I also sometimes feel guilty in session when I am playing or talking with a child or teenager and her father or mother is in the room and I accomplish more in a 45 minute conversation than his parents have accomplished in the last year with regard to establishing rapport and getting the secrets out. I wonder what I would feel like if I was that father. Would I be so sad that my child decided to let everything out in front of a stranger who says he can be trusted but he wouldn’t tell me half of that stuff? I think I would be sad, I might even cry.

And then I go home and my 10 year old seems to not really want to talk and when she does I find myself zoning out.
Oh my gosh! I didn’t want to be that dad! The dad who does not make himself fully present and mindful for every word his children say!

I’m working on an idea that I would like to share with you, my dear reader.

I think that when children open up and tell their secrets it is less about the child and more about the listener. When I sit down with a young person I make eye contact, I show her that I genuinely care, and I also convey the message that she can say anything she wants to and I will not judge her. “It might be too tough for your parents, teachers, and friends to handle, but not me, I got it.”
I can handle it because she’s not my kid. I care about her as I do all of my clients but she does not represent the future of my hopes and dreams and so I am able to open up more and be less critical of what she says. 

When my daughter complains I think to myself, “why is she always focusing so much on the negative? Why can’t she focus on the positive? I need to teach her to focus more on the positive.” And then I open my big mouth and start responding whether or not she is done with her sentence. When a 10 year old client starts complaining I lean forward and use non-verbal cues to indicate that not only am I listening but I’m understanding and empathizing with him. I am making him feel like he is the only person in the world and the last thing I want is to change him. I also don’t interrupt him. These are the ingredients that compel anyone, child or adult, to open up and confide. 

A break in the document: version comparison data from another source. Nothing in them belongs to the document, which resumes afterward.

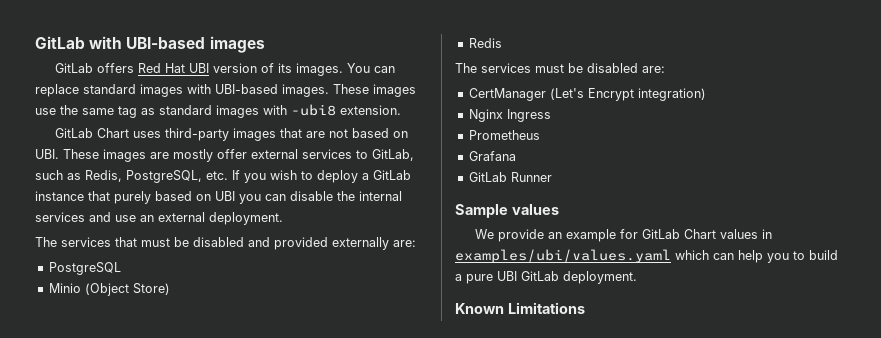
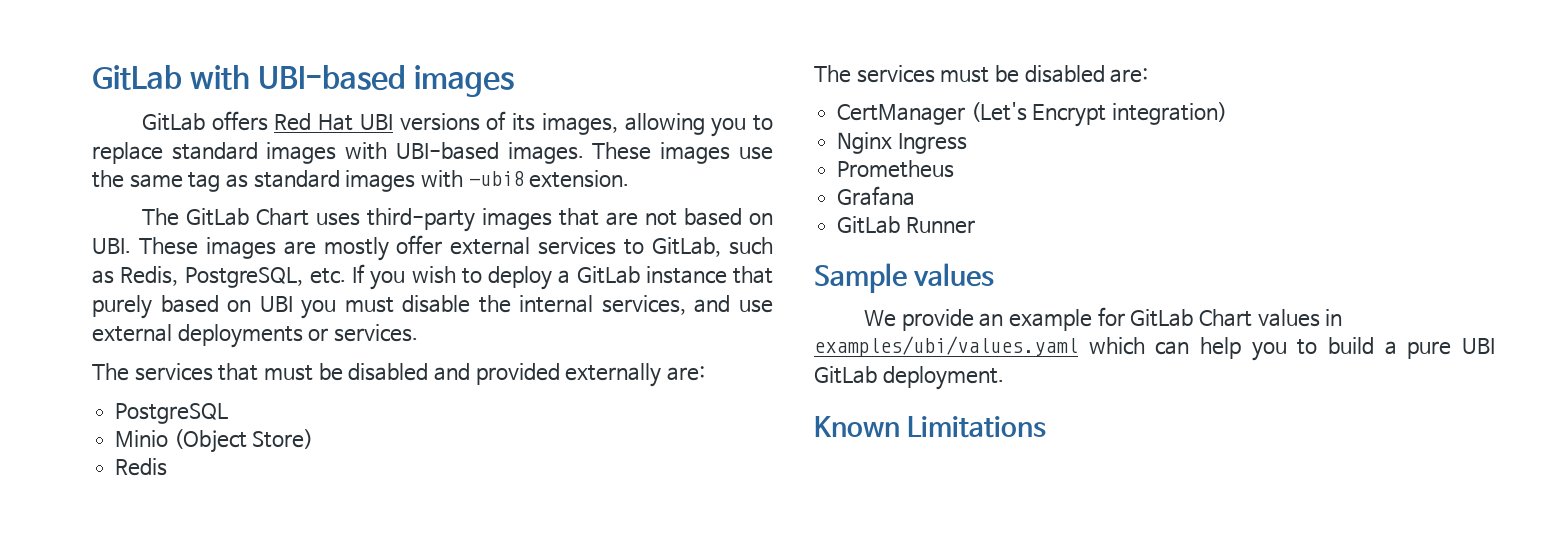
[212,63,257,73] version -> [399,113,480,131] versions
[295,63,395,76] images. You can -> [541,113,773,137] images, allowing you to
(401, 110) none -> [141,208,179,226] The
[265,194,286,201] can -> [344,297,394,313] must
[35,212,85,222] services -> [601,295,686,315] services,
[140,212,283,225] an external deployment. -> [92,324,419,348] external deployments or services.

“Hooray! Someone is just listening to me, not trying to change me and not judging me! It’s awesome!”

A great Rabbi, Shlomo Carlebach, when he was alive, would often use the formula of “I bless you and me” implying that he wanted or needed the blessing as much as the benedictees he was speaking to. I will take the liberty of doing the same thing here.

I bless you and me that we should be able to really open our hearts and minds and listen to our children. There are times when parents must direct their children, that is a big and important part of our job as parents. And then there are times when we must pull back a bit and listen with mindful attentiveness and convey to our children the message, “I love you just for who you are, I want to hear from you, I recognize that you are a supremely beautiful being and I don’t want to change your essence at all.” And through that open and empathic listening our children should understand that their parents care more deeply for them than any therapist ever could even though the therapist is sometimes helpful and even necessary.

When a child is opening her heart to me in front of her mother I could feel guilty but that would be completely missing the point. This moment represents an opportunity. In about 45 minutes this experience will be over and this family will go back to their home, work, school, life. I may or may not see them in a week or two. While the child may remember the nice feeling of being able to open up to me it is only half of my job. The other and even more challenging half is to slowly remove myself and replace me with mom or dad or whomever loves this child. The opportunity is that I can move from being the primary recipient of the open heart to being a conduit that guides the beautiful soul material from the child to the parent because in the end I don't heal or fix anyone, my job is to facilitate healing that can be self promoting and self perpetuating.